If you go with coachtotheshow.com it's £105 including entry to the show.


----------



## tarantulabarn (Apr 21, 2005)

reptiles-ink said:


> If you go with coachtotheshow.com it's £105 including entry to the show.


 :2thumb:
And full eat all you like breakfast


----------



## reptiles-ink (Nov 4, 2006)

tarantulabarn said:


> :2thumb:
> And full eat all you like breakfast


How could I forget that part :bash:


----------



## tarantulabarn (Apr 21, 2005)

reptiles-ink said:


> How could I forget that part :bash:


Gotta be the best way to start the days rushing around, mind you i think i ate toooo many german sausages last time, couldnt move for about an hour :gasp:


----------



## joeyboy (Jul 19, 2008)

tarantulabarn said:


> Gotta be the best way to start the days rushing around, mind you i think i ate toooo many german sausages last time, couldnt move for about an hour :gasp:


sooo tempted Tbarn! 

I'm a really frugal bugger so my brain is currently having a fight with...itself.

"You know you want to Joe...so much variety, they prices should still be pretty damn good even with the weaker pound, especially for millipedes, scorps etc"
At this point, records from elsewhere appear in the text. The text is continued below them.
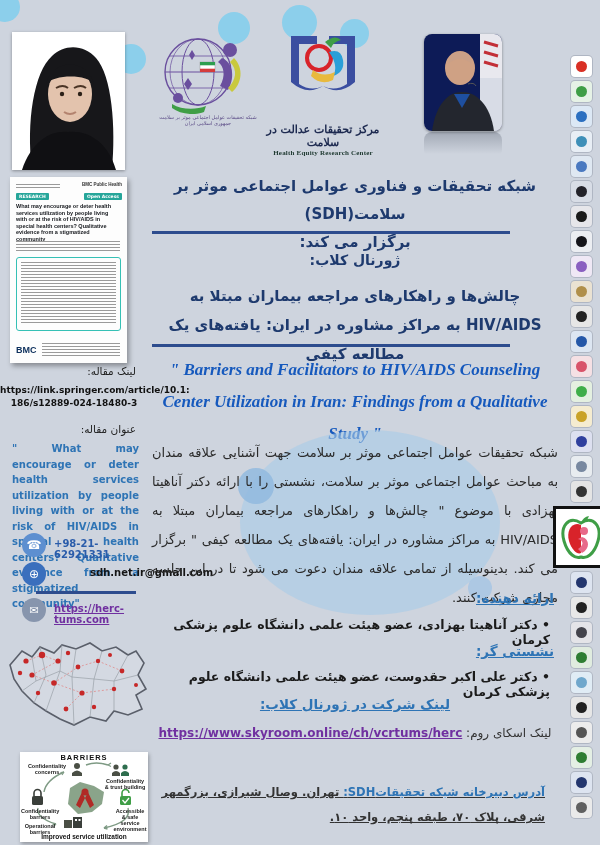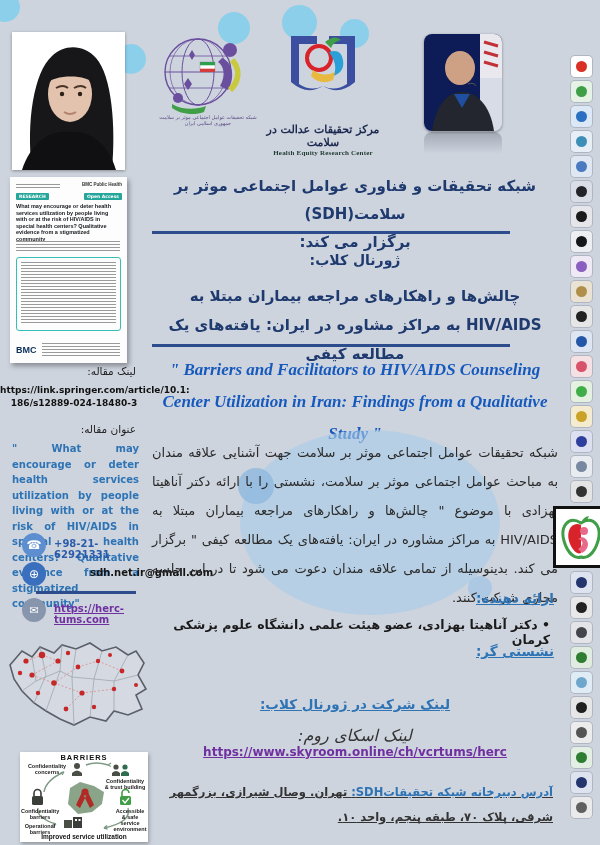"• دکتر علی اکبر حقدوست،" div.abs { html: none -> <div> <span>•&nbsp;</span><span>دکتر علی اکبر حقدوست، عضو هیئت علمی دانشگاه علوم پزشکی کرمان</span> </div> }
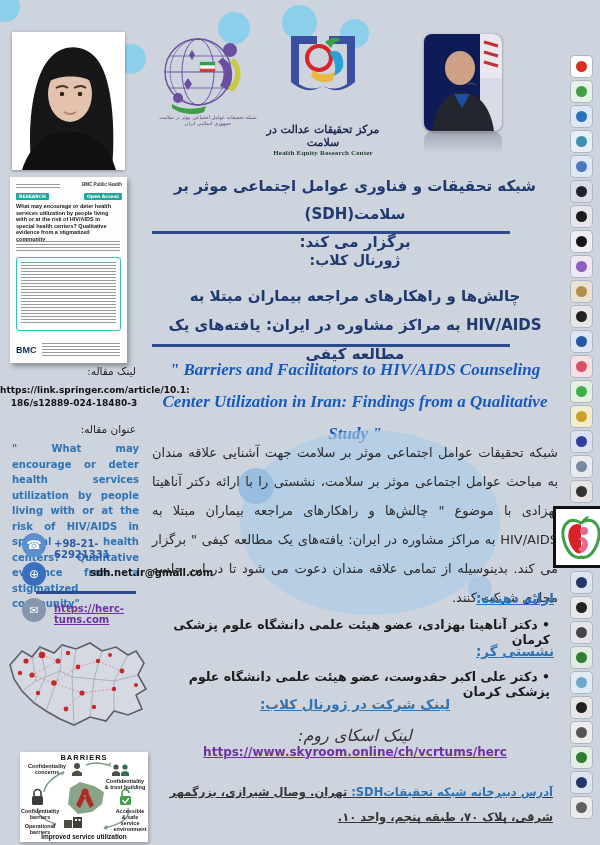"لینک اسکای روم:" .sky-label { font-size: 16px -> 12px; font-style: italic -> none }
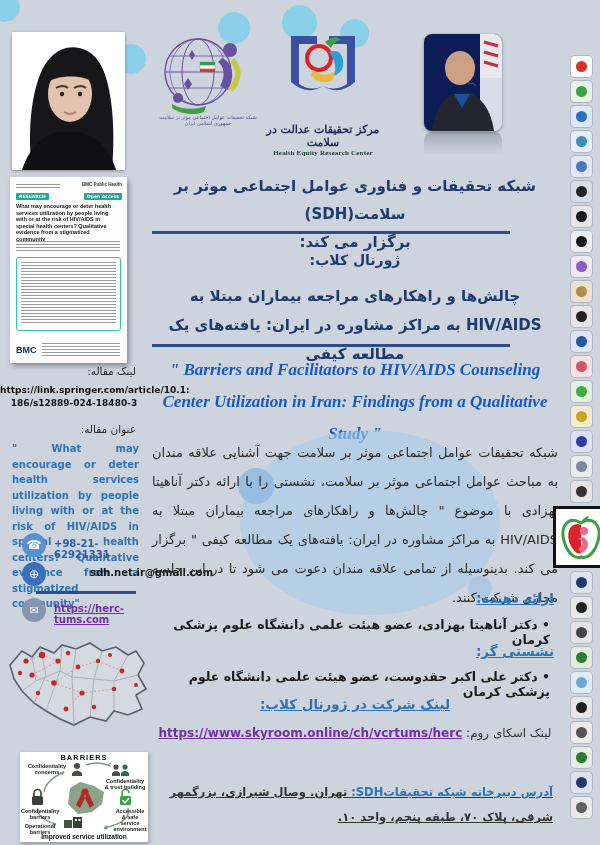"آدرس دبیرخانه شبکه تحقیقاتSDH: تهران." .addr { padding-left: 8px -> none }
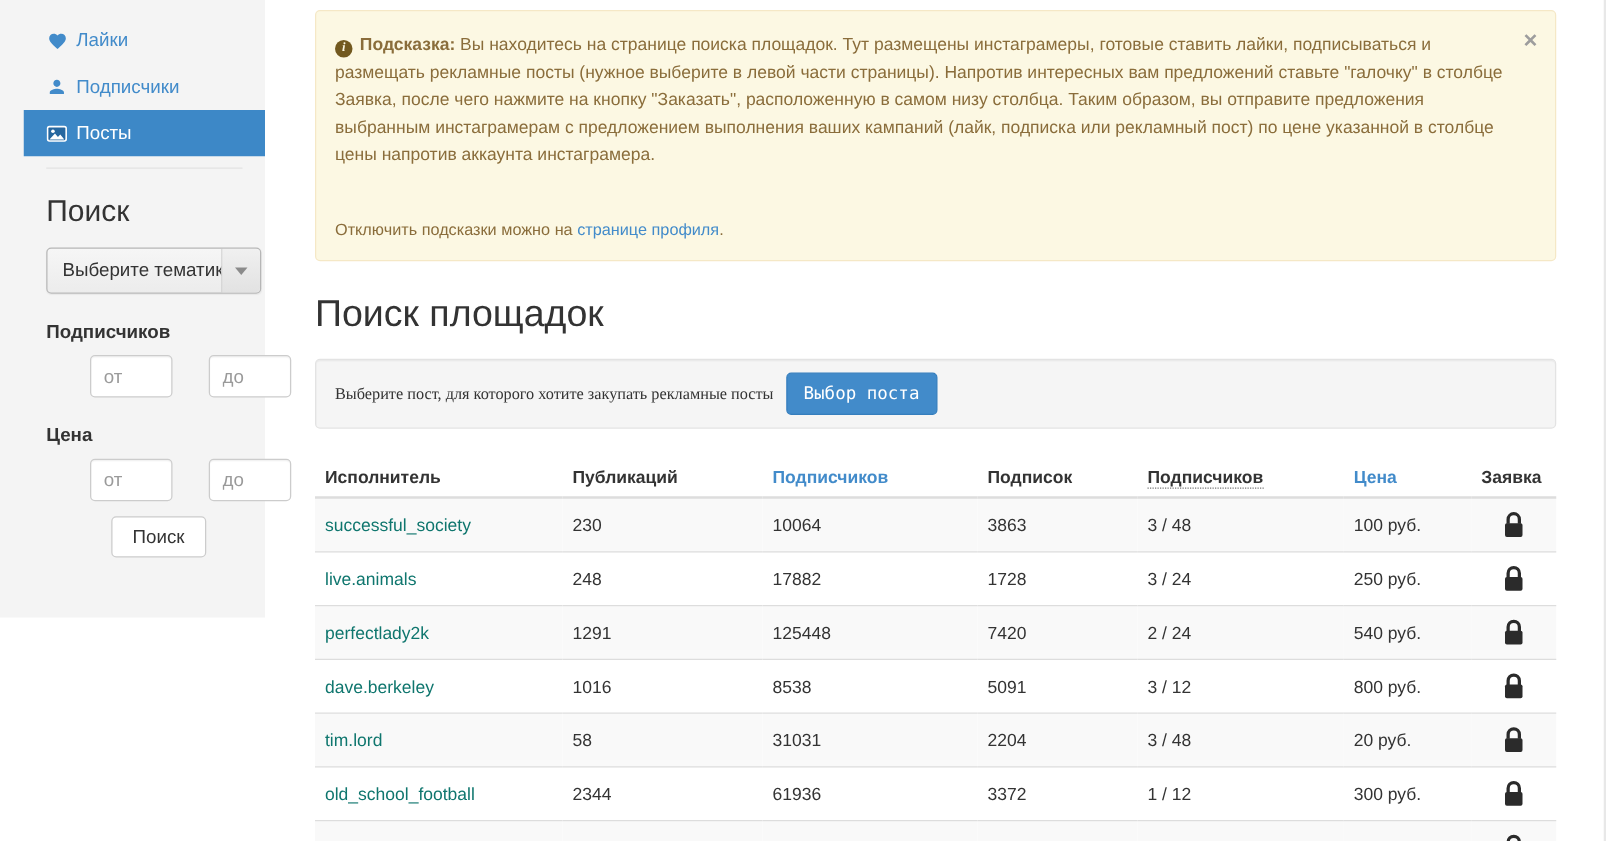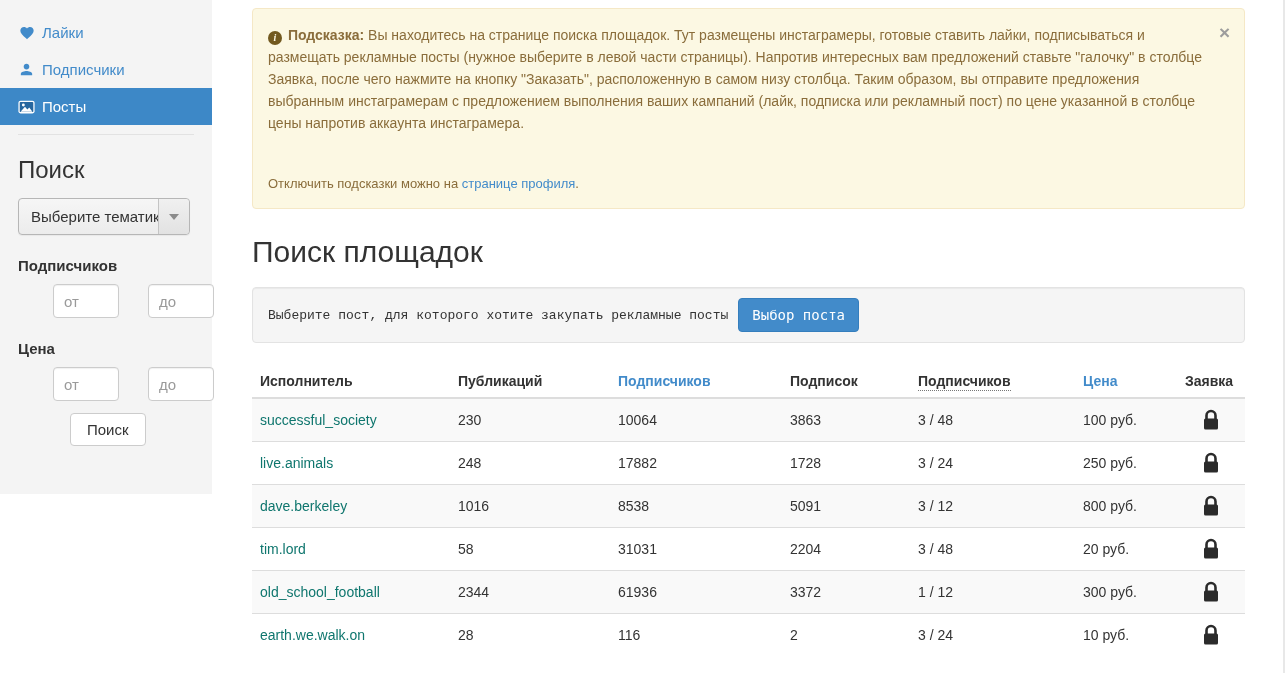"Лайки" .sidebar { padding-left: none -> 19px }
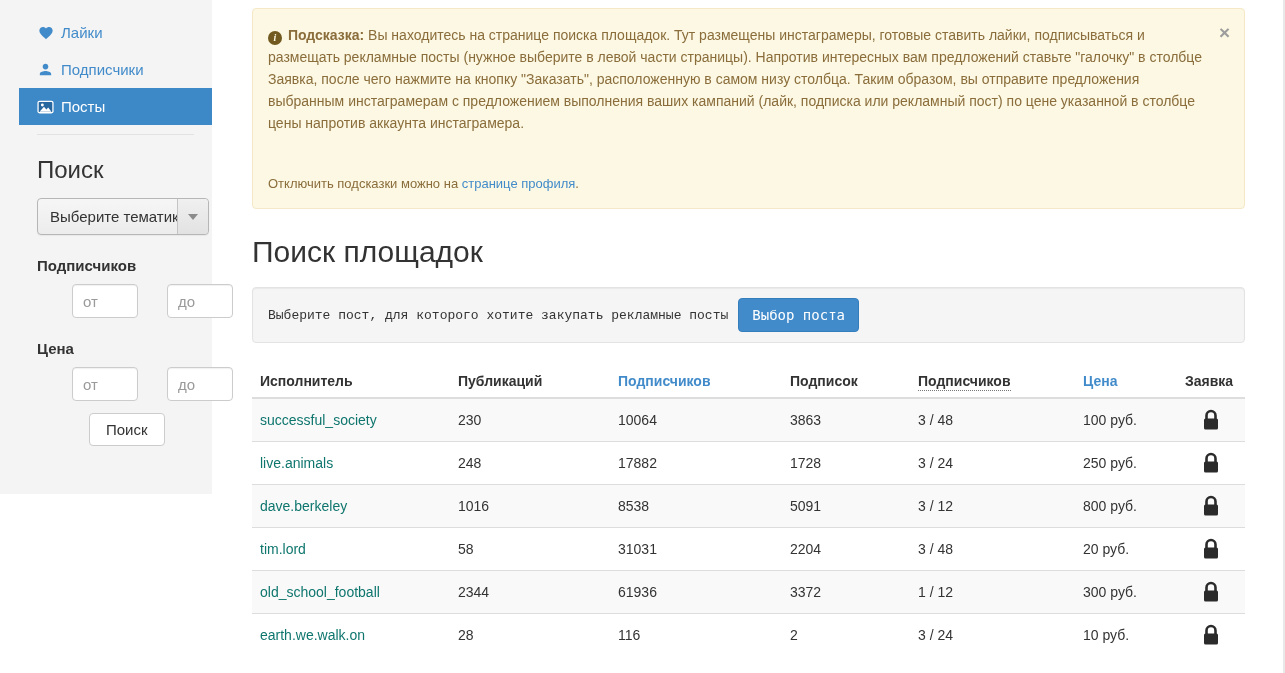"Выберите пост, для которого хотите" .well-text { font-family: Liberation Mono, monospace -> Liberation Serif, serif }
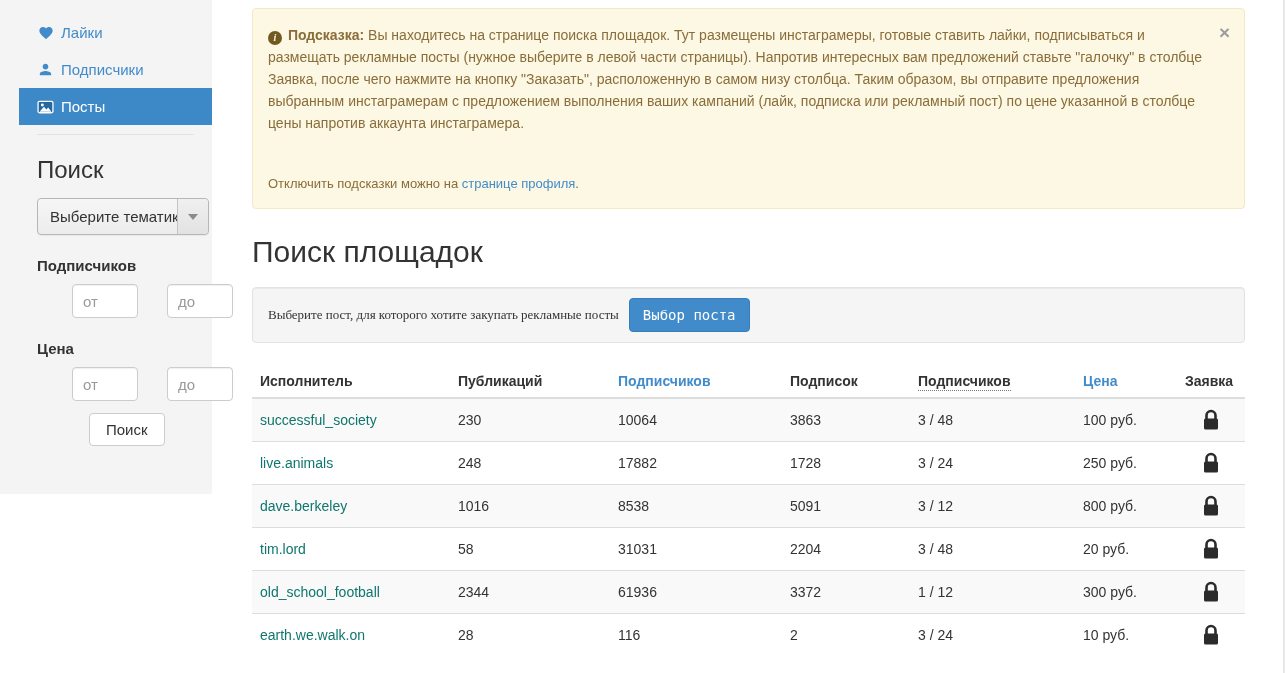"perfectlady2k" tr { html: none -> <tr> <td><a>perfectlady2k</a></td> <td>1291</td> <td>125448</td> <td>7420</td> <td>2 / 24</td> <td>540 руб.</td> <td> <span> <svg> <path></path> <rect></rect> </svg> </span> </td> </tr> }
but then there's "Damn it Joe that's over £100! You could buy inverts here instead! You know you'll listen...you know your a frugal bastard unless your buying gifts..."
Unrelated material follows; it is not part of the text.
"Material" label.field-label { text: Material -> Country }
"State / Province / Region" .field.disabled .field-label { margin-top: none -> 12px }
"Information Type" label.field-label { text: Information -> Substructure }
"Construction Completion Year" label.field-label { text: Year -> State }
The best of both worlds would be to ask someone to bring me back some things haha. I don't know!:bash:


----------



## tarantulabarn (Apr 21, 2005)

Not sure if this will help ya but prices at the moment arent a lot differant than in the UK.....Unless you know how to haggle, i got loads of really great deals in december and one of our passengers came home with so many bargains, Real bargains as well. Mainly on inverts


----------



## joeyboy (Jul 19, 2008)

tarantulabarn said:


> Not sure if this will help ya but prices at the moment arent a lot differant than in the UK.....Unless you know how to haggle, i got loads of really great deals in december and one of our passengers came home with so many bargains, Real bargains as well. Mainly on inverts


yeah I've noticed on Tarantulas the prices really aren't that great, in fact many on Terraristik are overpriced a little compared to over here. However last year those stocklists for HAMM(which you might have even posted..)had much more variety then you get over here, especially for millipedes, centipedes, galeodes sp(going to see I can't pick one up in March-April time).
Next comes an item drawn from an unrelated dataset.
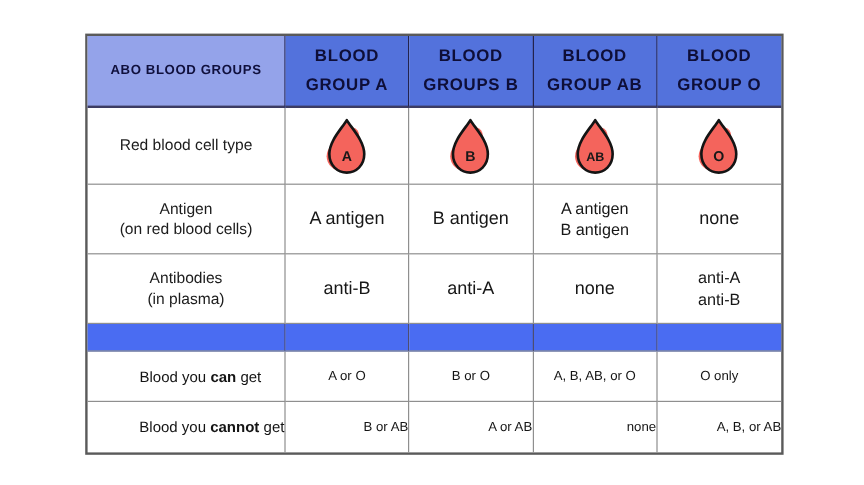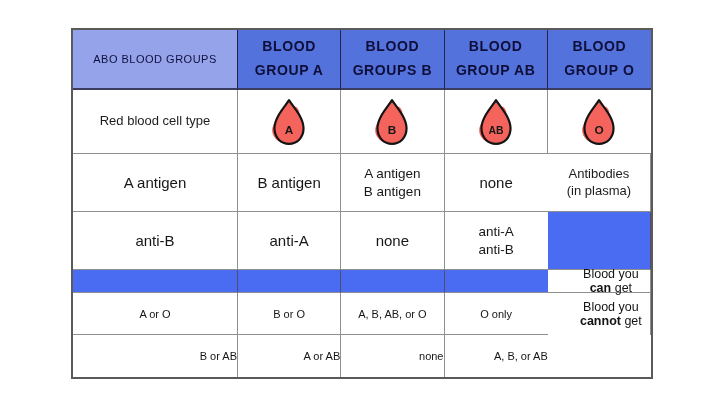"ABO BLOOD GROUPS" .corner { font-weight: 400 -> 700 }
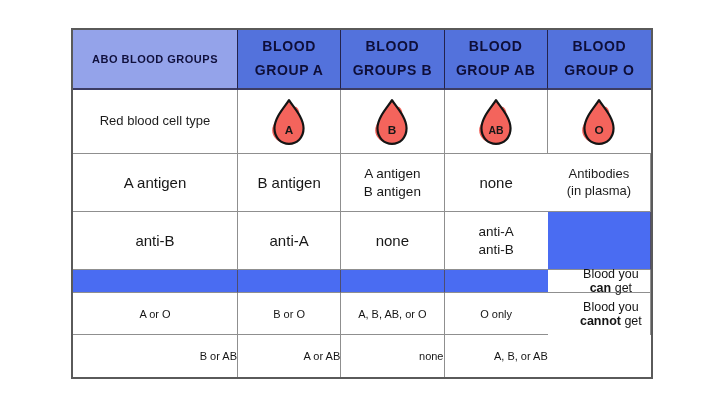"Antigen" div.cell { html: none -> <div> <span>Antigen</span> <span>(on red blood cells)</span> </div> }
I think I might try smiling nicely at people I know who are going to get them to buy a couple of millipedes and the like and RMSD to me when they get back.:Na_Na_Na_Na:


----------



## mattsdragons (Jul 6, 2009)

what about hotels?


----------



## joeyboy (Jul 19, 2008)

mattsdragons said:


> what about hotels?


the coach trip involves you going there, going to the show, coming back. Sleep on the coach!:no1:


----------



## Athravan (Dec 28, 2006)

If you drive yourself then the Mercure hotel is just a few minutes from the show, and prices tend to range from £60-£120 depending on time of year and how far in advance you book really for a twin room. There are cheaper hotels within 30-40 minutes drive, but this obviously does bump the price up for your trip 

We always drive over on the ferry the day before and sleep at the Mercure then up fresh and early as otherwise our driver would probably fall asleep at the wheel!... all the coach organisers will usually be straight there and straight back to minimise costs & time and obviously you can kip on the coach... obviously as the coach drivers don't go into the show they usually either work on shifts with another driver or sleep during the day so it's safe


----------



## agreendream (Dec 8, 2009)

*1am*

Those up for the coach, where are people getting off and where are they going too?
Im freaking a bit as the deal is good but leaves me at 1am a long way from home with some boxes of animals that don't like Britain at 1am.....

I live In Aylesbury, Buckinghamshire, if any one is passing even fairly close I would probably be able to make it home


----------